HTY 481-0001: Amerindians Northeast: History

Instructor: Pawling, Micah

Days/Time: MWF 11:00 – 11:50 AM

Location: Stevens Hall 365

Course Number: 24269

Description: This course explores the significance Native American history from a regional perspective, with an emphasis on the diversity of indigenous peoples, homelands, and identity. While the term Northeast encompasses the northern Atlantic seaboard, west to the Ohio River Valley and the Great Lakes region, and north to Hudson Bay, our primary focus extends beyond New England and eastern Canada to better appreciate human movement, dispossession, and the formation of new homelands and villages. From indigenous lifeways before European arrival to the close of the twentieth century, Native peoples of the Northeast have survived over 500 years of European colonization.

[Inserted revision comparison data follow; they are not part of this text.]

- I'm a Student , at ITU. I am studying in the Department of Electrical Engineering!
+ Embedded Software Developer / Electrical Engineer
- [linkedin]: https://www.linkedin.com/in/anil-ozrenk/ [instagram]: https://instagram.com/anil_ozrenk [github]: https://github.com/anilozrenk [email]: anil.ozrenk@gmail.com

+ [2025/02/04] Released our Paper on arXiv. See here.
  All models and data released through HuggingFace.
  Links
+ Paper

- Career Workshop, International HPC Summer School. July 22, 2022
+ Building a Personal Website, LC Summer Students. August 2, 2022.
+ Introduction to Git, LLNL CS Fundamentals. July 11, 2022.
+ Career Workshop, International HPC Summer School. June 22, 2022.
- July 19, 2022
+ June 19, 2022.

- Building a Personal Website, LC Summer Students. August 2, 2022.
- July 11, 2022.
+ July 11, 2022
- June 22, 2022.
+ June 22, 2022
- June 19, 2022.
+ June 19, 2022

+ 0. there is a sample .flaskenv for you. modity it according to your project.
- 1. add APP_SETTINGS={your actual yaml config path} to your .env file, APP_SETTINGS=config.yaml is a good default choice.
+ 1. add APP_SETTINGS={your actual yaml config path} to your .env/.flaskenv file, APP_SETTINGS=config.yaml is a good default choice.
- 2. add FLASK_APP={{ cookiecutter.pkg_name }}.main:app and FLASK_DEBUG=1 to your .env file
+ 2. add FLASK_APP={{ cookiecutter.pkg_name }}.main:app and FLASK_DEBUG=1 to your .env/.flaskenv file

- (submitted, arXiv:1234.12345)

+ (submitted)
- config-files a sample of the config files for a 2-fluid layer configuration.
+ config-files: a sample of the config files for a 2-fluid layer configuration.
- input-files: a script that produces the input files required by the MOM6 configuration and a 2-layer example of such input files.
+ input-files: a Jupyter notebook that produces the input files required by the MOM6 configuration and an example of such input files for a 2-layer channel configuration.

For survival, Native leaders made decisions about alliance formations, treaty negotiations, and cultural adaptations.  Since Native American history is too often relegated to the distant past, this course explores recent challenges that they confronted. The aim of this course is to understand Indigenous history from their own perspectives. Students will be introduced to the method of ethnohistory that can reveal indigenous voices in the past. We will investigate prominent themes of resistance, accommodation, activism, sovereignty, water, and cultural survival. As one ethnohistorian wrote, Native peoples “were positive actors in their own affairs, not passive pawns subdued by forces beyond their control.”